Political memes are like small capsules of attitudes or emotions that can poke fun at political life, helping to unwrap various issues and present them in bite-sized form. They are a new cultural trend in the digital era because they are easy to understand, edit and publish. They are also a quick and often funny expression of how readers might feel. They often fulfil a need among a specific audience and one that has a similar cultural and linguistic background.
Such memes require an understanding of the social-media topics and trending issues in a given society in order to be understood, as in order to appreciate the references in the meme in question or understand the hidden joke it is necessary to know what is happening on social media. People who are not digital citizens may need to call on others for explanations of what digital memes might mean.
They are often created by editing a picture or scene from a famous film, television series, commercial, theatre piece or popular video with the addition of a caption that makes the audience see it in a new and witty way pertaining to a new situation the meme creator is referencing. This is much easier than drawing a political cartoon from scratch, and it can be done quickly and easily by using an app or photoshop on a smart phone to upload a picture, add a caption, and then share it with others.
In this sense a meme differs from a comic strip in that the latter is made up of a series of pictures that tell a story, while a meme is a comment using a picture that an audience is already familiar with. If you draw a picture or use one that is unknown to many people, this is not a meme. If you use a picture that can be referenced by many people, that is a meme.
A meme will often either trigger a satirical or an emotional response, and it feeds into its audience’s sense of belonging to a group or ideology or having the same view of a public figure or sharing the same political cause. If the meme is able to trigger a reaction of this sort, it will then be shared by others, spreading further across social media.

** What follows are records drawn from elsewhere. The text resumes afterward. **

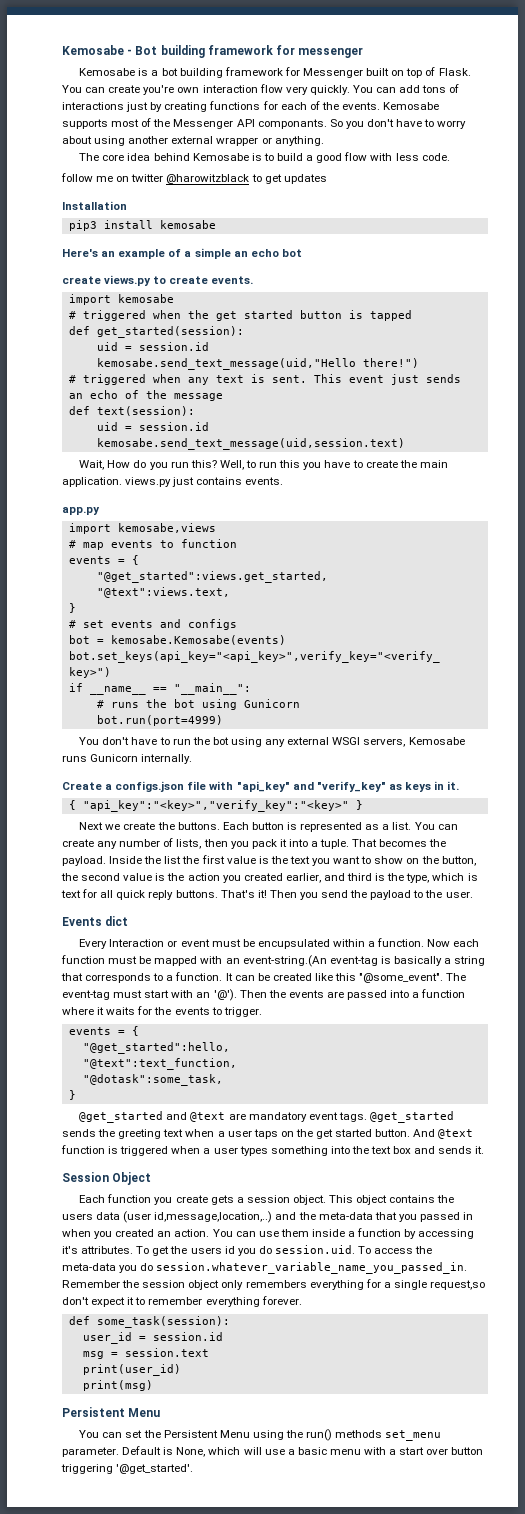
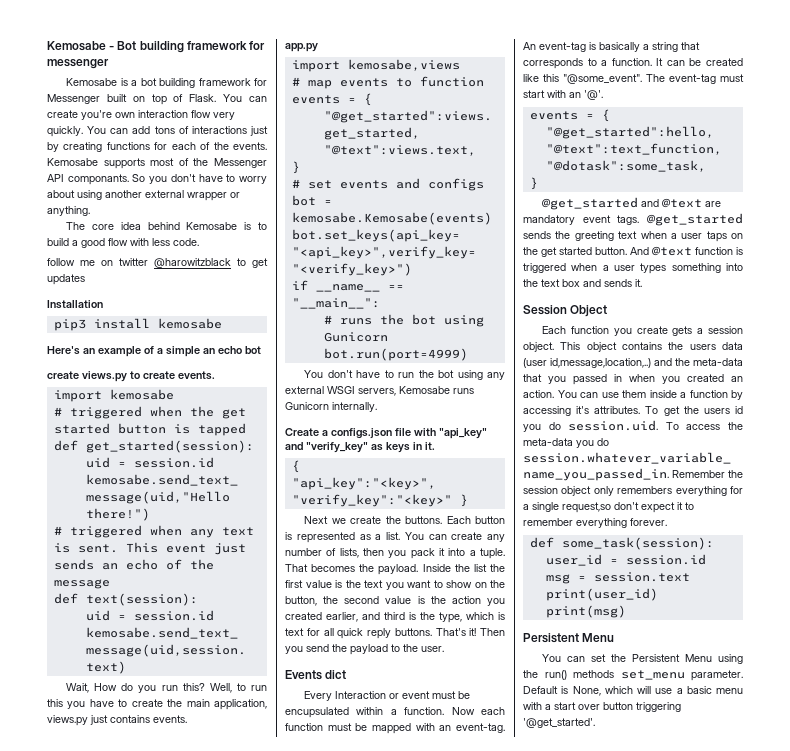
- Well, to run this you have to create the main application. views.py just contains events.
+ Well, to run this you have to create the main application, views.py just contains events.
- Now each function must be mapped with an event-string.(An event-tag is basically a string that corresponds to a function.
+ Now each function must be mapped with an event-tag. An event-tag is basically a string that corresponds to a function.
- The event-tag must start with an '@'). Then the events are passed into a function where it waits for the events to trigger.
+ The event-tag must start with an '@'.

Moreover, a political culture is part of the public culture of any society. According to US political scientist Sidney Verba, a political culture is “a system that includes the beliefs, symbols and values that define the circumstance in which political action is taking place”. For another commentator, it is made up of “the attitudes, symbols, beliefs and feelings that give meaning to the political process”.
Political memes, therefore, are a new form of political connection and a growing tool of political rhetoric. Politicians may use them to attract and mobilise the electorate, especially young people. In the past, political cartoons typically focused on what the cartoonists wanted to say or emphasise; but today, politicians can use political memes to battle their opponents without needing the help of professionals. All they need to do this is a smart phone.
US President Donald Trump posted a photograph of his wife Melania next to Heidi Cruz, wife of fellow Republican Ted Cruz, to insult the latter’s appearance when the two men were rivals during the 2016 US presidential elections, for example.
There is still debate about whether radical right-wing and sometimes racist memes were a determining factor in Trump’s victory. Since many memes can be obscure and open to interpretation, it is difficult to hold their creators accountable for inciting hate or violence. They can easily deny any negative interpretations of their work or claim that they are meant as a joke.
There are concerns that such memes could replace the serious objective dialogue that is necessary for a healthy democracy, however.
EGYPT’S EXPERIENCE: How has the political culture changed in Egypt due to the emergence of political memes and the influencers behind them?
It is well known that the demonstrations that led up to the 25 January2011 Revolution were partly due to the material appearing on the “We are all Khaled Said” Facebook page created in 2010 by Wael Ghoneim, an online activist who called himself a “keyboard freedom fighter”. Ghoneim was a computer engineer who was also the regional marketing manager for Google in the Middle East and North Africa.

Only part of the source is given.